== Recorded information
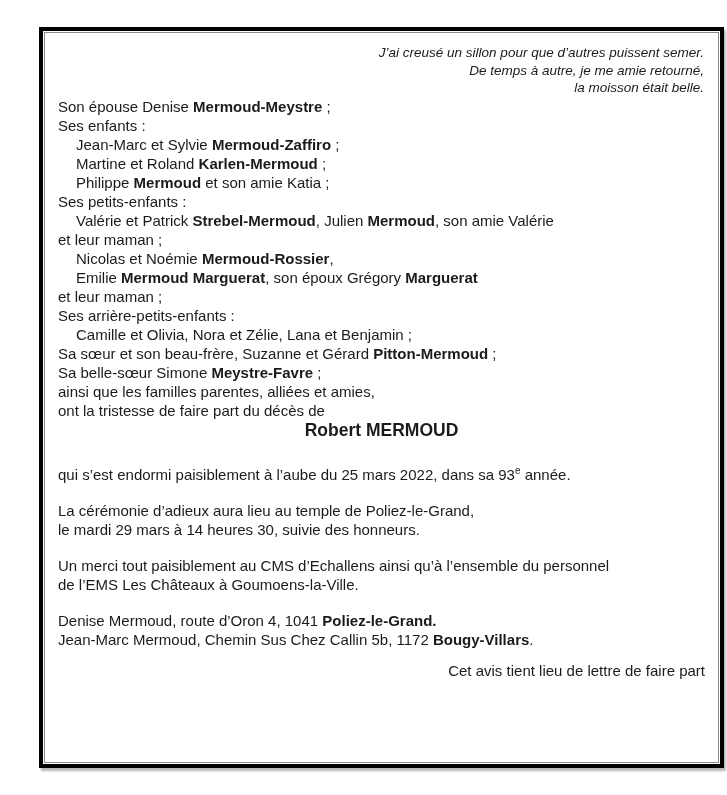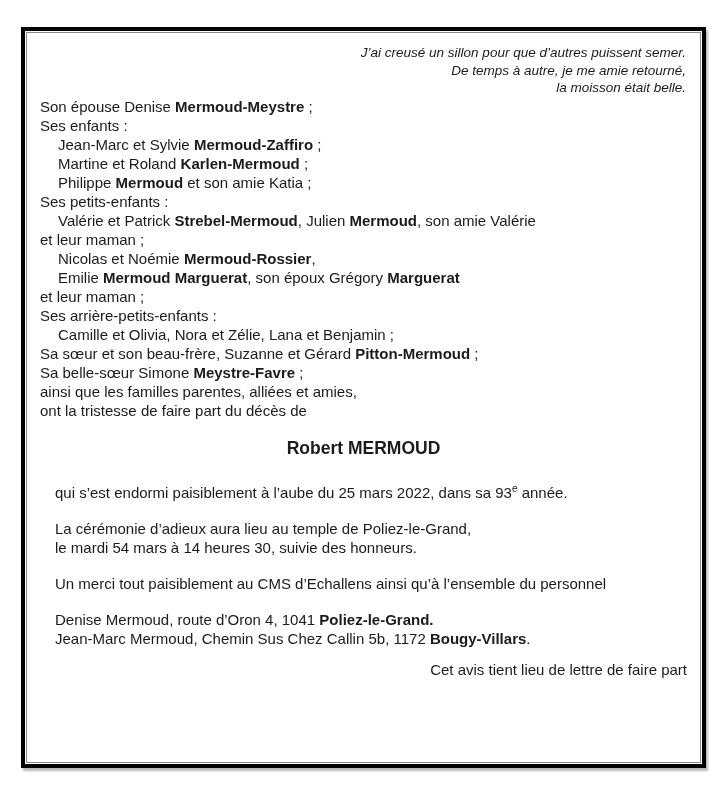"J’ai creusé un sillon pour" .frame-outer { left: 21px -> 39px }
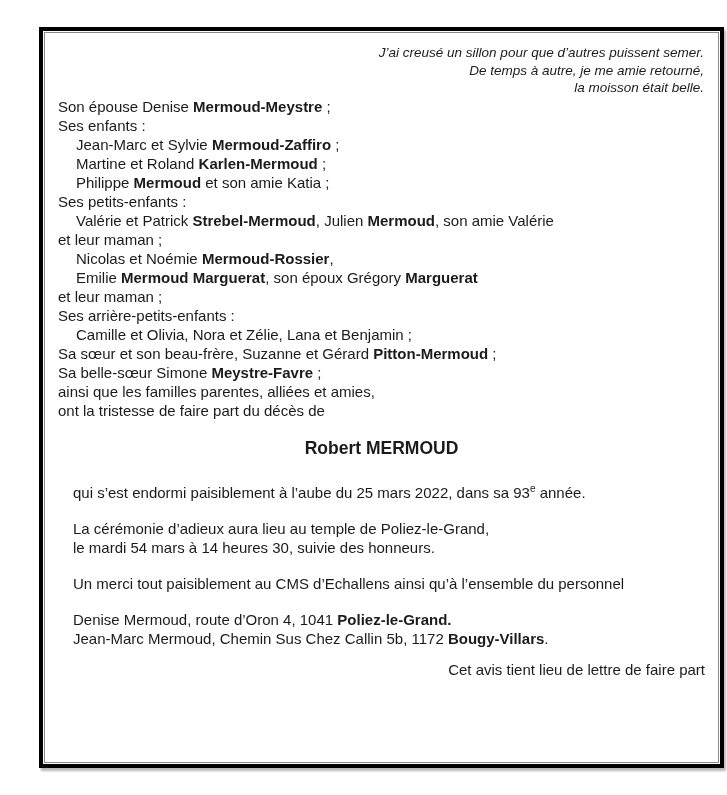"Robert MERMOUD" .deceased { margin-top: 18px -> none }
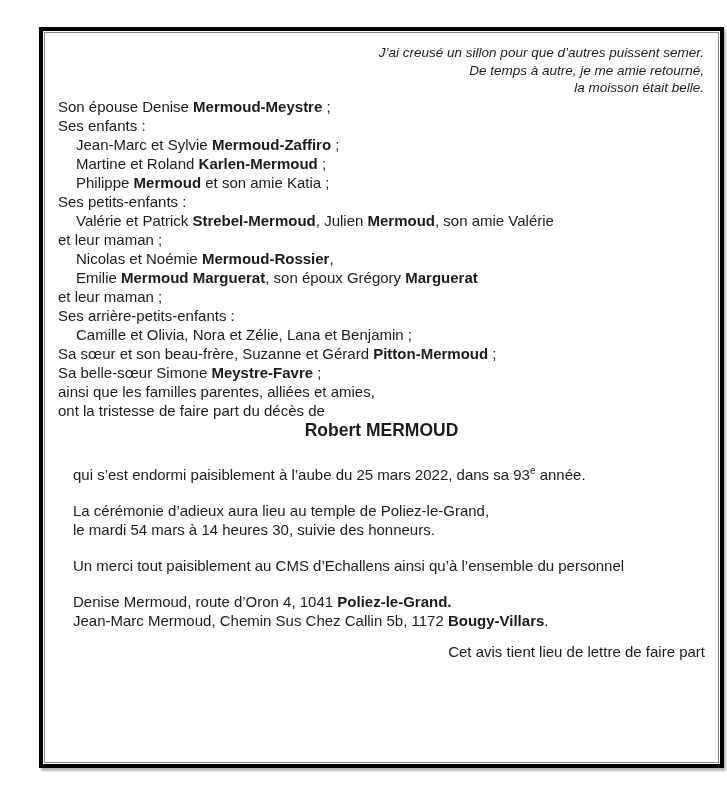"qui s’est endormi paisiblement à" .paras { margin-left: 15px -> none }
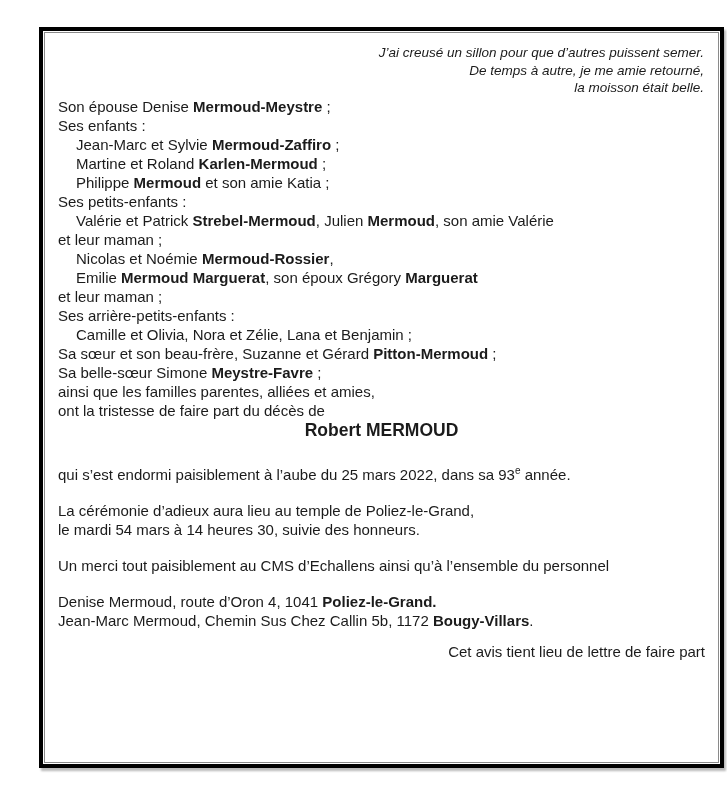"le mardi 54 mars à" span { text: 54 -> 29 }
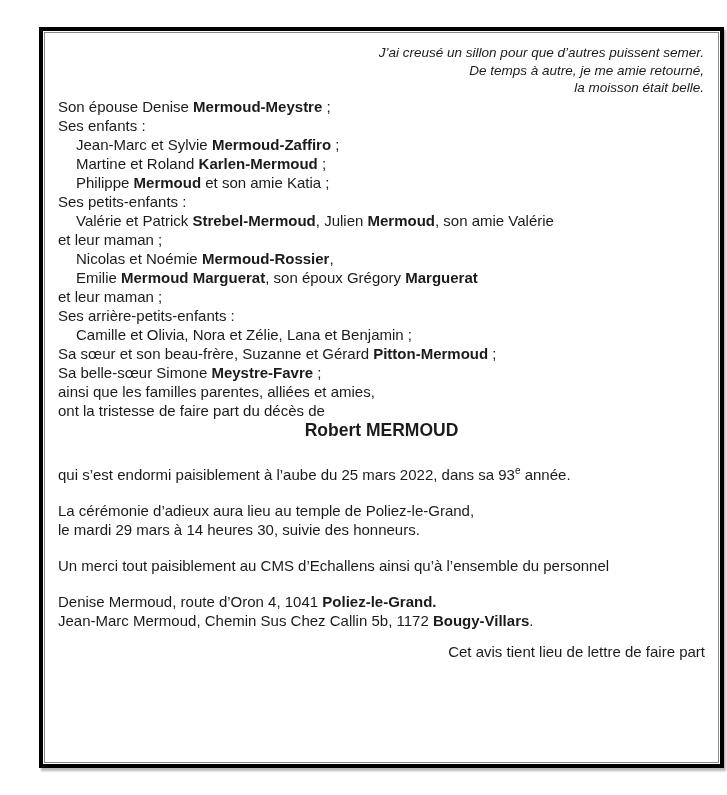"de l’EMS Les Châteaux à" div.line { html: none -> <div><span>de l’EMS Les Châteaux à Goumoens-la-Ville.</span></div> }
====
What to work on — From the first line to the last, reproduce the listing above exactly, leaving the pictures out.

Solution —
"J’ai creusé un sillon pour" .frame-outer { left: 21px -> 39px }
"Robert MERMOUD" .deceased { margin-top: 18px -> none }
"qui s’est endormi paisiblement à" .paras { margin-left: 15px -> none }
"le mardi 54 mars à" span { text: 54 -> 29 }
"de l’EMS Les Châteaux à" div.line { html: none -> <div><span>de l’EMS Les Châteaux à Goumoens-la-Ville.</span></div> }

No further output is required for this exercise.